This makes them political as well as logical tools. You must never forget that we are dealing with human beings as well as accountants.
BUSINESS CASE
A good business case tells a story, but it is a story that can be connected to reality. First, it describes measurable features of the current environment. It identifies a challenge or an opportunity that relates to a business concern. It explains how taxonomy and metadata work can help address that challenge or opportunity. Then it connects the audience to a future reality which can be measured or evaluated in some concrete way.
A business case thus has two aspects to it, the 'objective' measurable, quantitative aspect, and the 'subjective' evaluative, qualitative aspect. No business case is complete without presenting both aspects.
The qualitative aspect connects you with what people who have goals that the business cares about. The quantitative aspect gives you measurable indicators to give you and them confidence about the relationship between your actions and those goals. The qualitative aspect gives context and meaning to the numbers. The numbers give confidence.

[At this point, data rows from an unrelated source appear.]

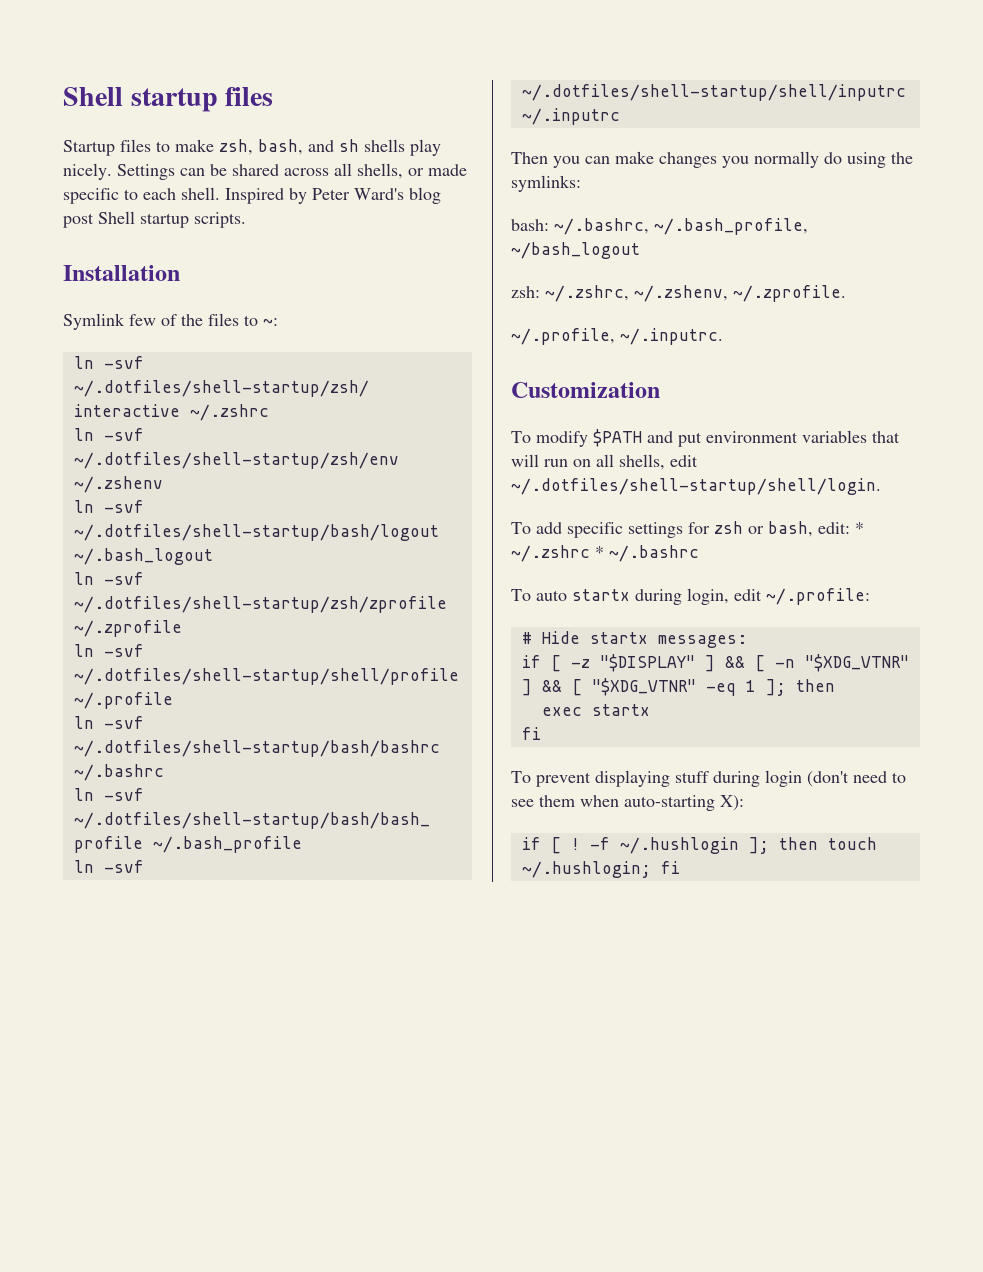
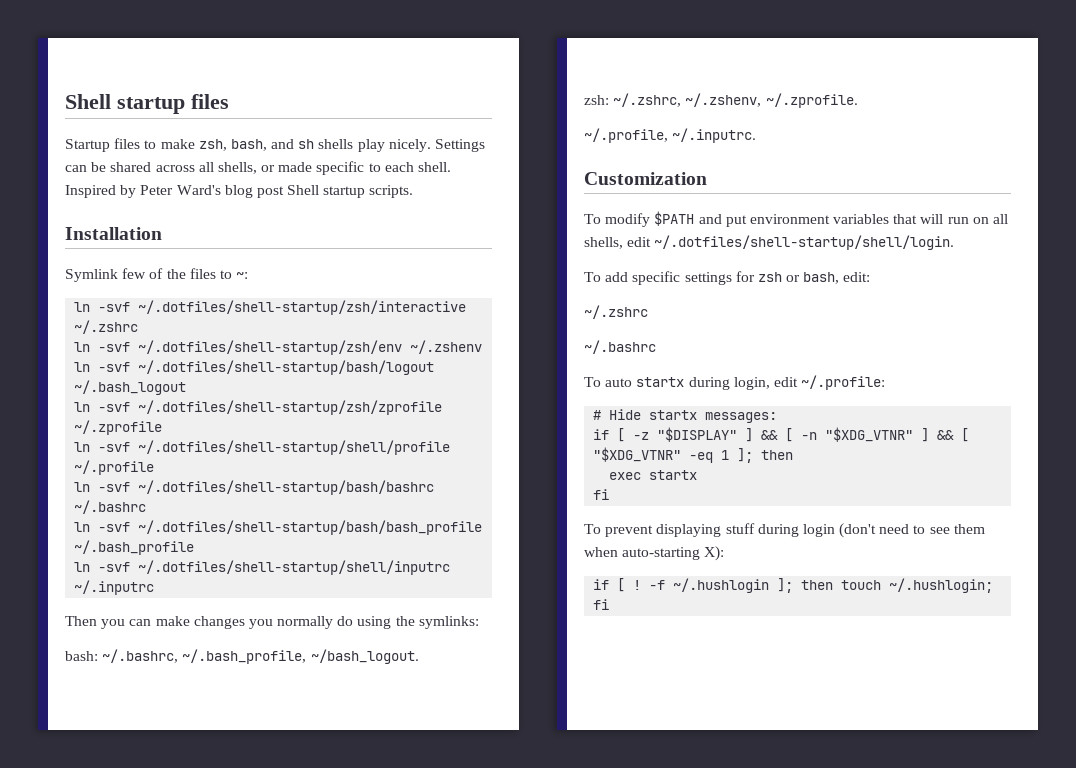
[511,242,640,259] ~/bash_logout -> [310,649,419,664] ~/bash_logout.
[855,522,864,534] [511,545,604,562] * ~/.zshrc * -> [584,305,648,319] // ~/.zshrc //

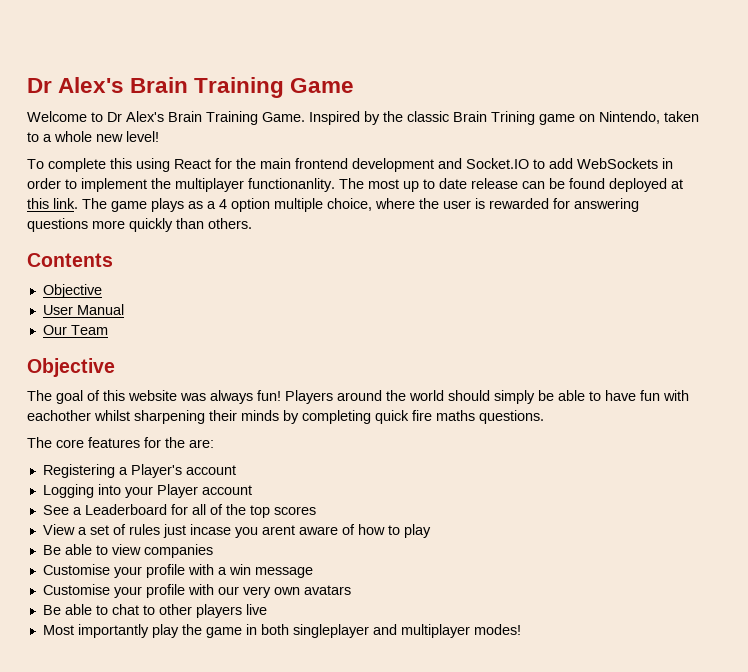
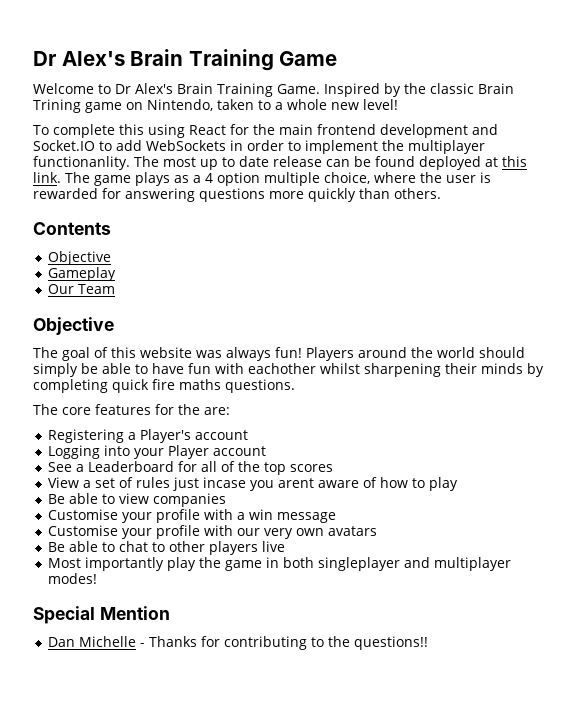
[42,304,124,315] User Manual -> [47,267,116,281] Gameplay
(521, 629) none -> [33,606,170,624] [47,636,428,650] // Special Mention // Dan Michelle - Thanks for contributing to the questions!!

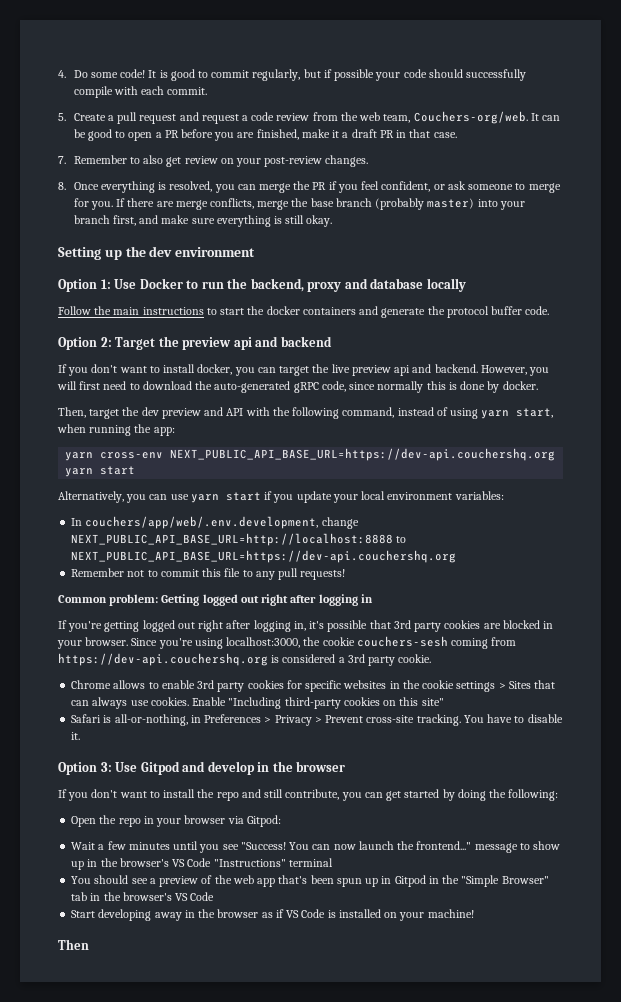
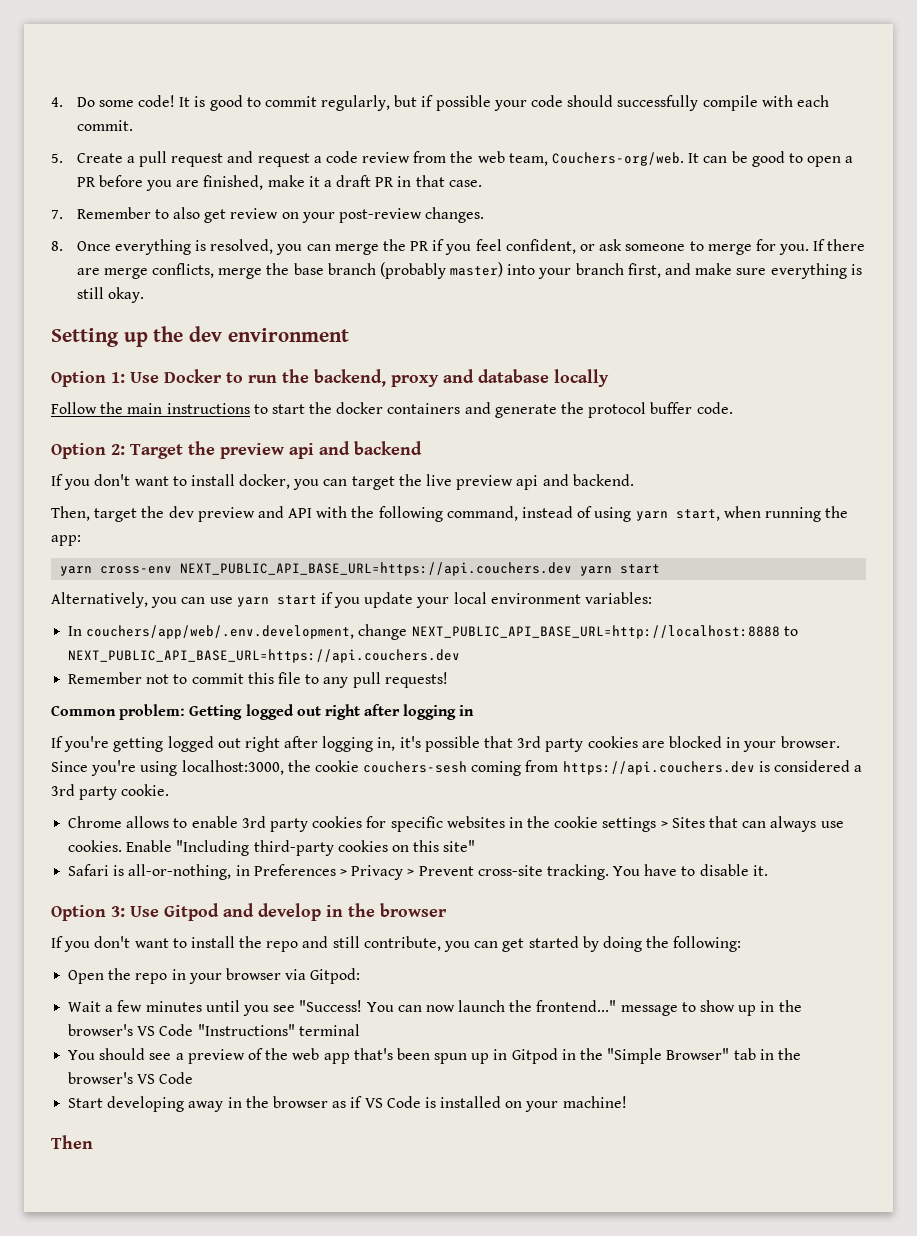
[480,365,550,376] [57,381,538,393] However, you will first need to download the auto-generated gRPC code, since normally this is done by docker. -> (634, 480) none
[170,448,556,461] NEXT_PUBLIC_API_BASE_URL=https://dev-api.couchershq.org -> [180,562,573,576] NEXT_PUBLIC_API_BASE_URL=https://api.couchers.dev
[71,550,457,563] NEXT_PUBLIC_API_BASE_URL=https://dev-api.couchershq.org -> [68,649,461,663] NEXT_PUBLIC_API_BASE_URL=https://api.couchers.dev
[58,653,268,666] https://dev-api.couchershq.org -> [562,761,755,775] https://api.couchers.dev

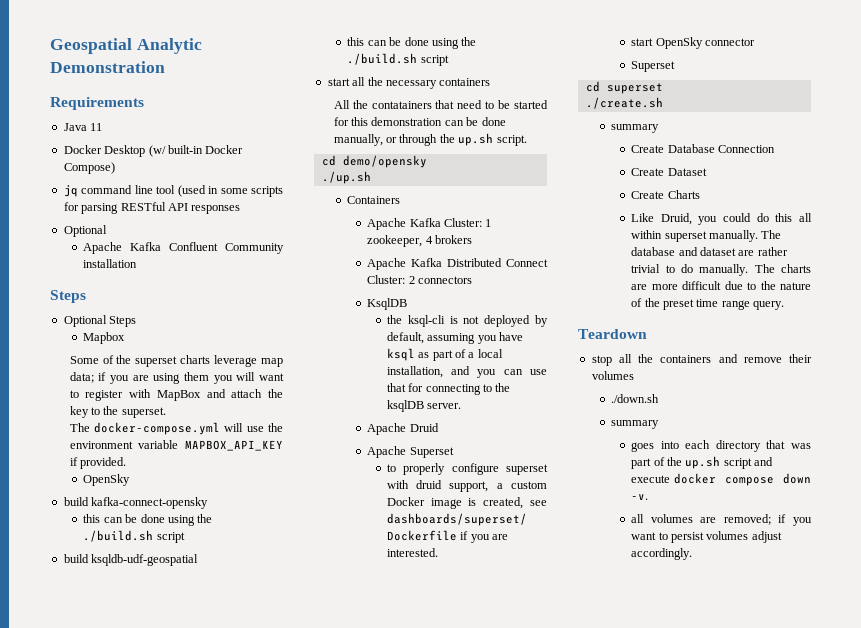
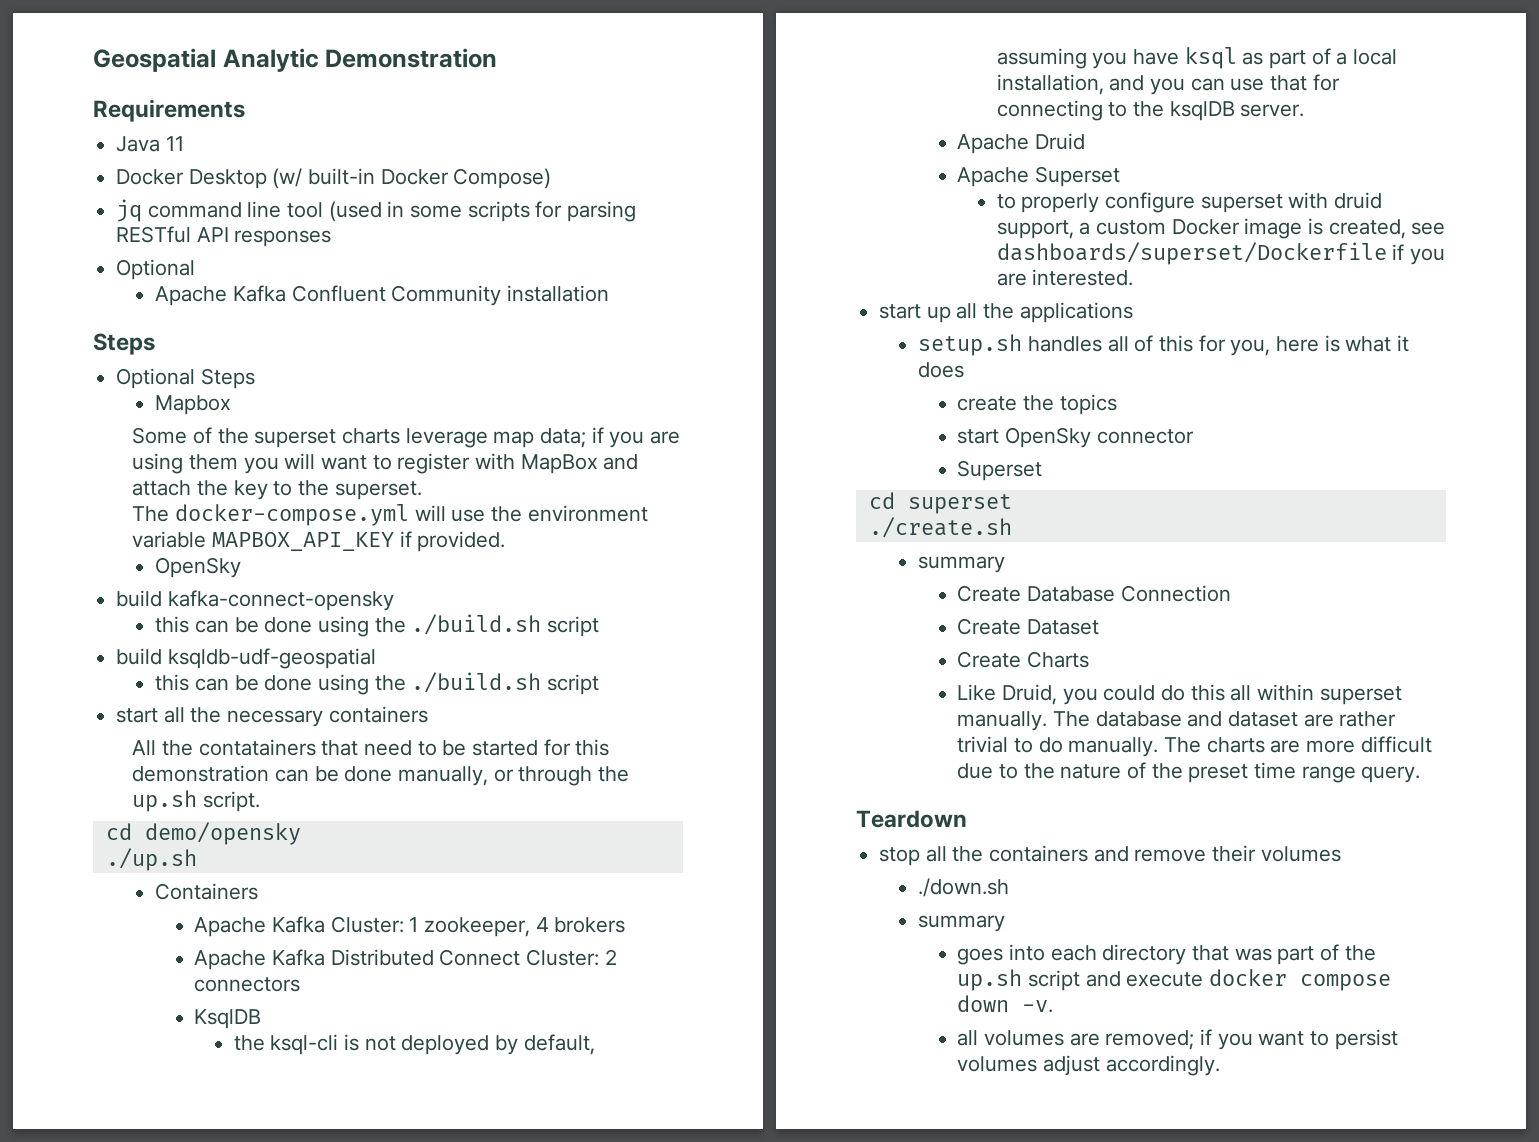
(438, 552) none -> [879,302,1133,323] [918,334,1409,356] [918,362,965,378] [957,394,1117,415] // start up all the applications // setup.sh handles all of this for you, here is what it does // create the topics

If you just have numbers, only the accountants will care about them, and the analysts will argue about what the numbers mean. If you just have qualitative evaluation, nobody will be sure how much of your story is just spin, unconnected to reality.
Taxonomy work, like much information and knowledge management work, is only part of the back-end work that makes enterprises effective. It is often difficult to show direct causal connections between measurable parts of the business, such as sales, and the use of a taxonomy. Many factors can claim credit for improvements in sales. This is why a business case is as much about politics as logic.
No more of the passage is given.